▸ Task goal: Your copy should begin at the line containing "width: 152px ->" and end at the last line of the records; transcribe those lines exactly and leave out every picture.

▸ Given records:
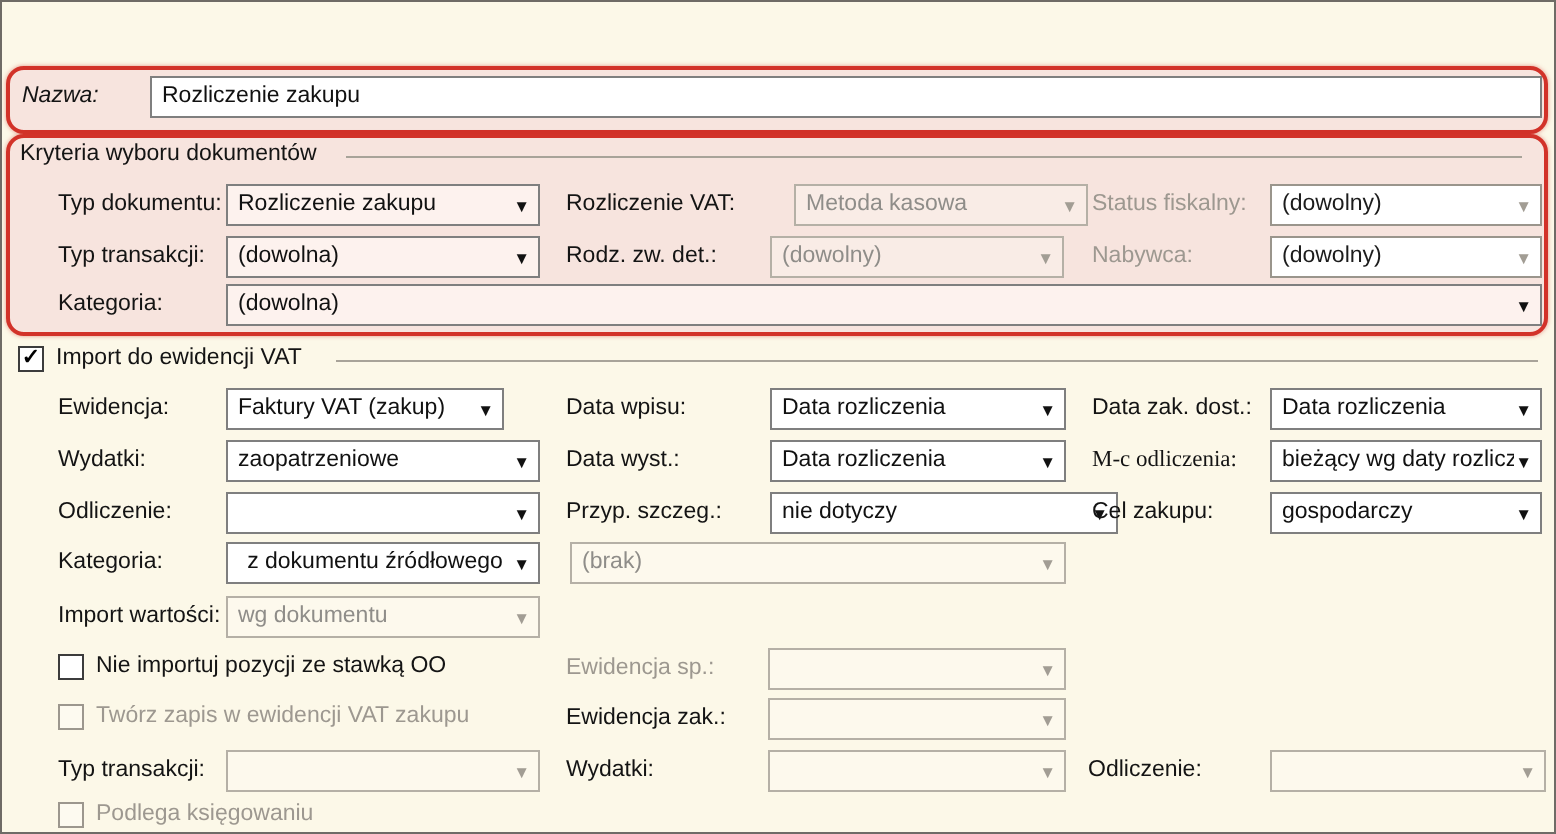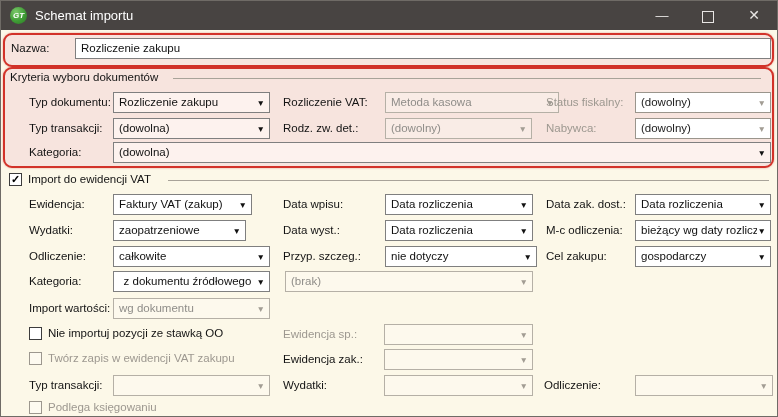"GT" div { html: <div> <div>GT</div> <div>Schemat importu</div> <div>—</div> <div><span></span></div> <div>✕</div> </div> -> none }
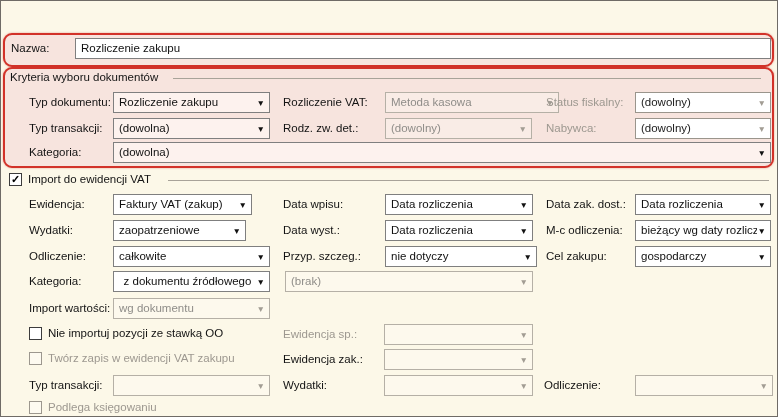"Nazwa:" div.lbl { font-style: none -> italic }
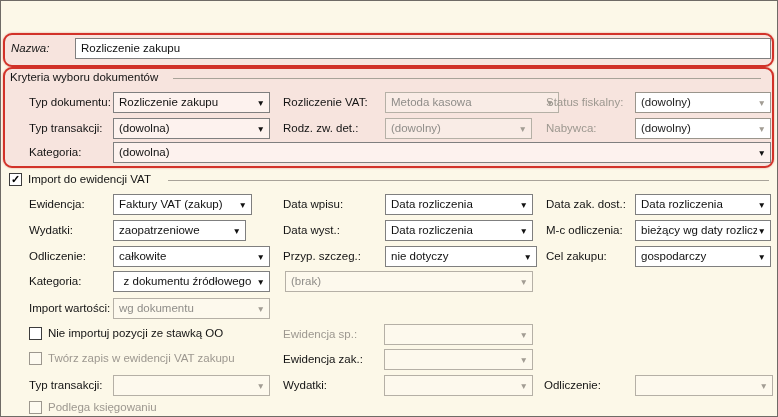"Metoda kasowa" div.combo { left: 384px -> 396px; width: 174px -> 147px }
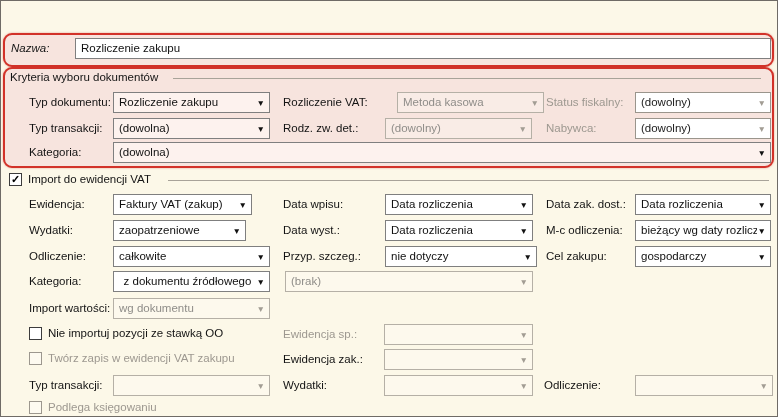"zaopatrzeniowe" div.combo { width: 133px -> 157px }
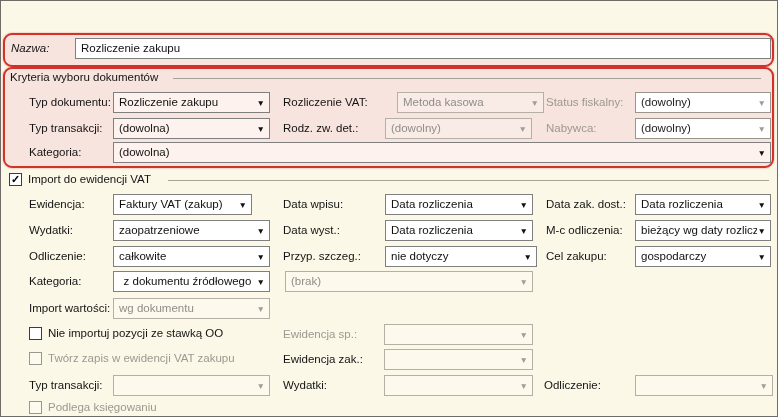"M-c odliczenia:" div.lbl { font-family: none -> Liberation Serif, serif }
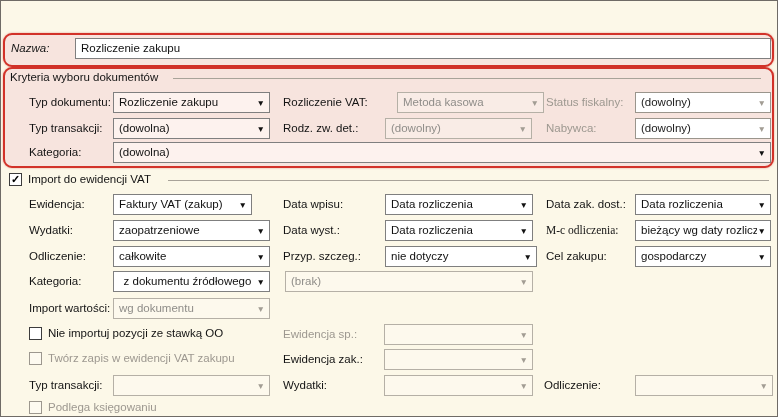"całkowite" span.txt { html: <span>całkowite</span> -> none }
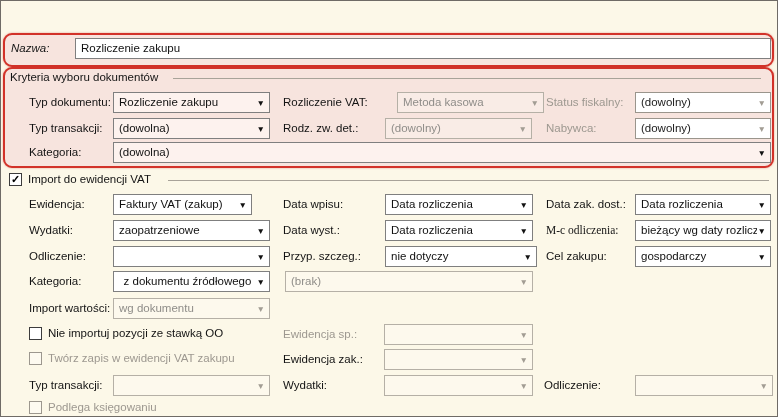"nie dotyczy" div.combo { width: 152px -> 174px }
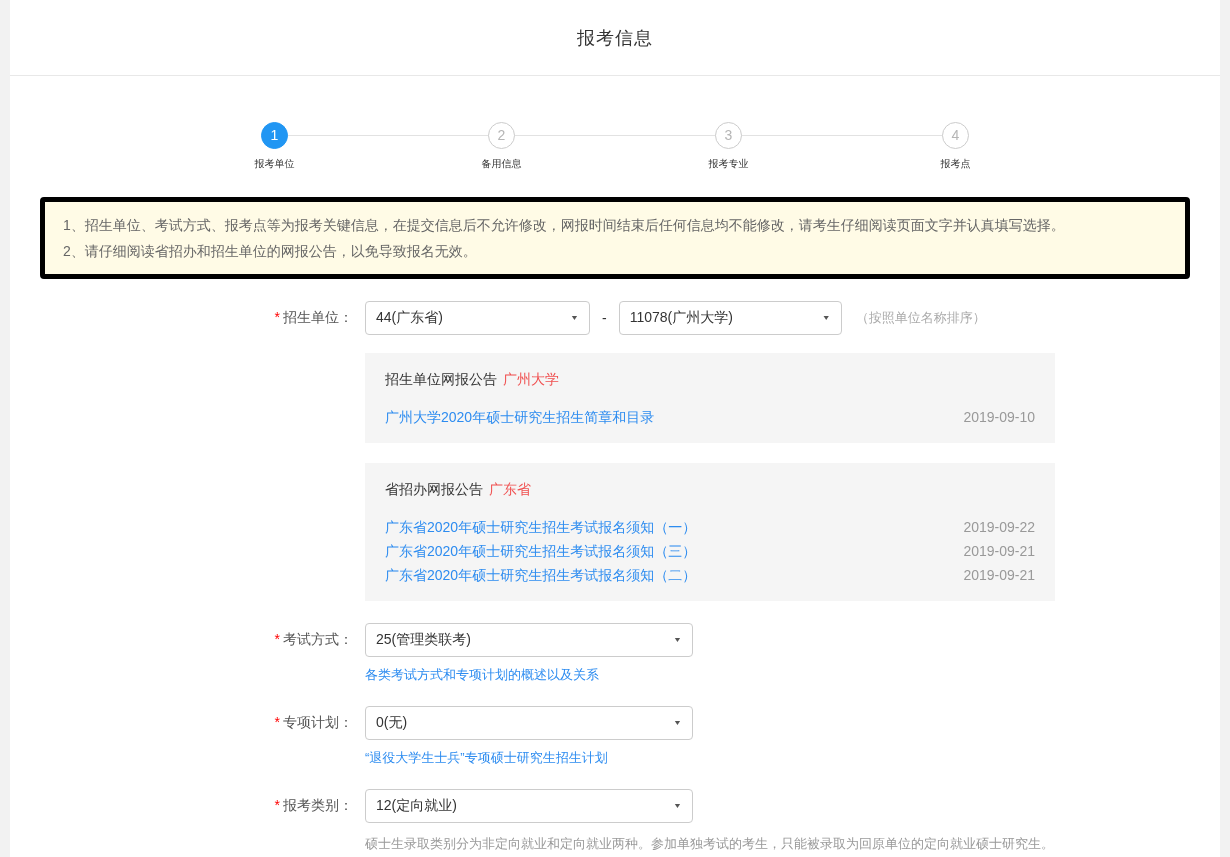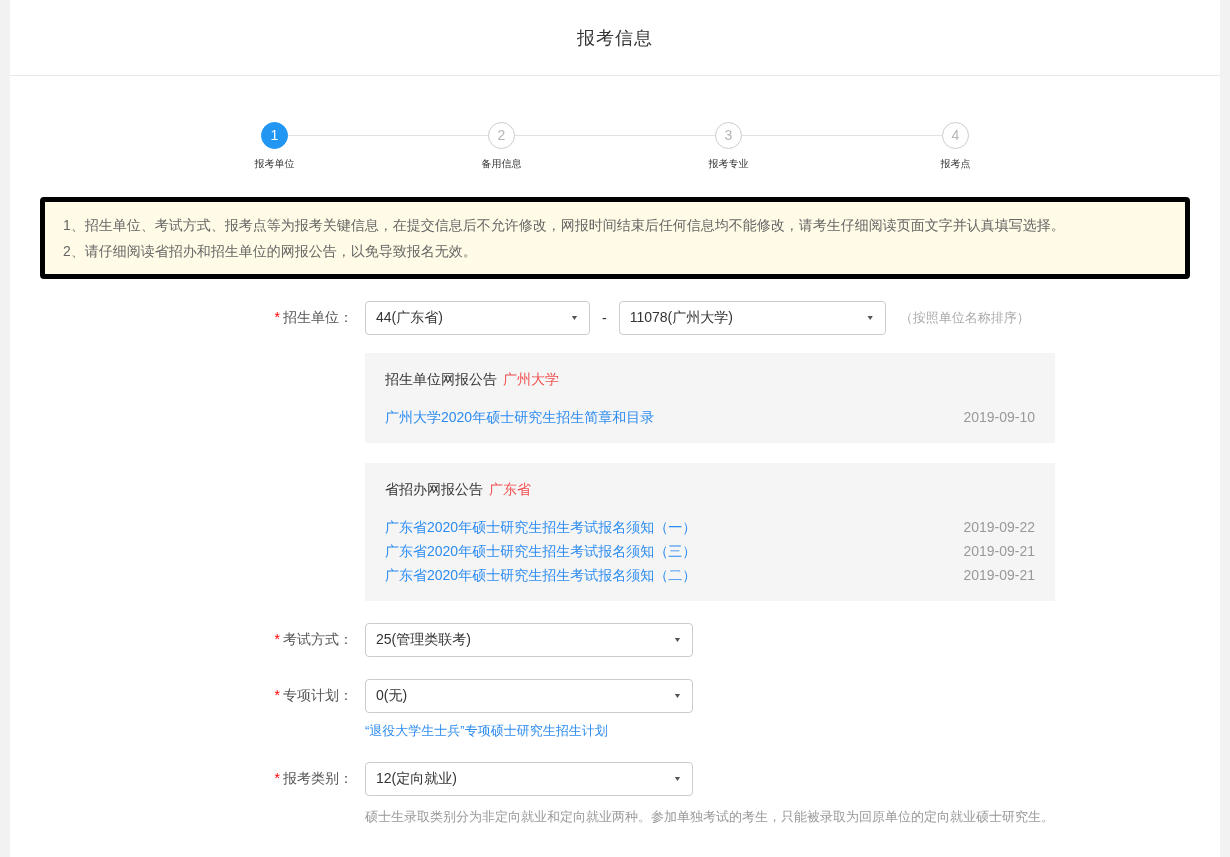"11078(广州大学)" .w2 { width: 267px -> 223px }
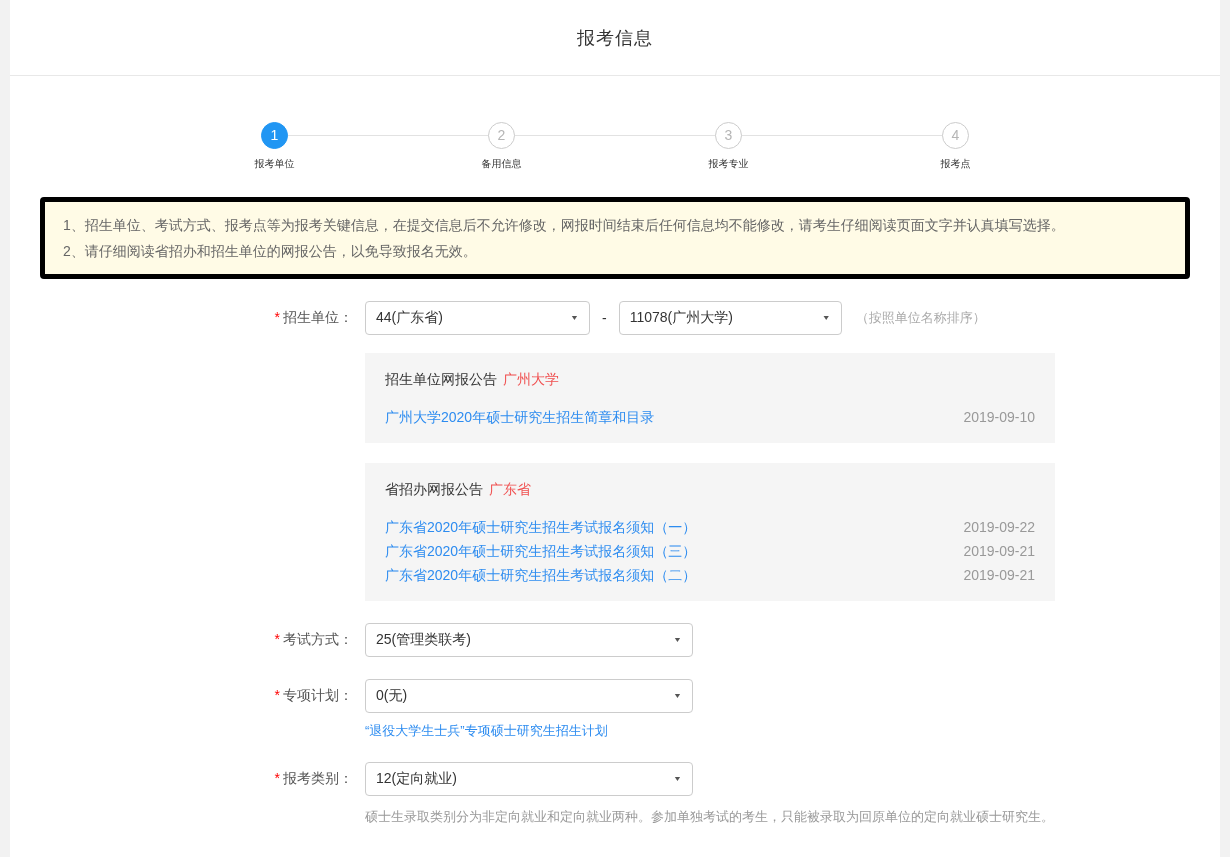"各类考试方式和专项计划的概述以及关系" div.sub-link { html: none -> <div> <a>各类考试方式和专项计划的概述以及关系</a> </div> }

▸ Written response:
"nie dotyczy" div.combo { width: 152px -> 174px }
"11078(广州大学)" .w2 { width: 267px -> 223px }
"各类考试方式和专项计划的概述以及关系" div.sub-link { html: none -> <div> <a>各类考试方式和专项计划的概述以及关系</a> </div> }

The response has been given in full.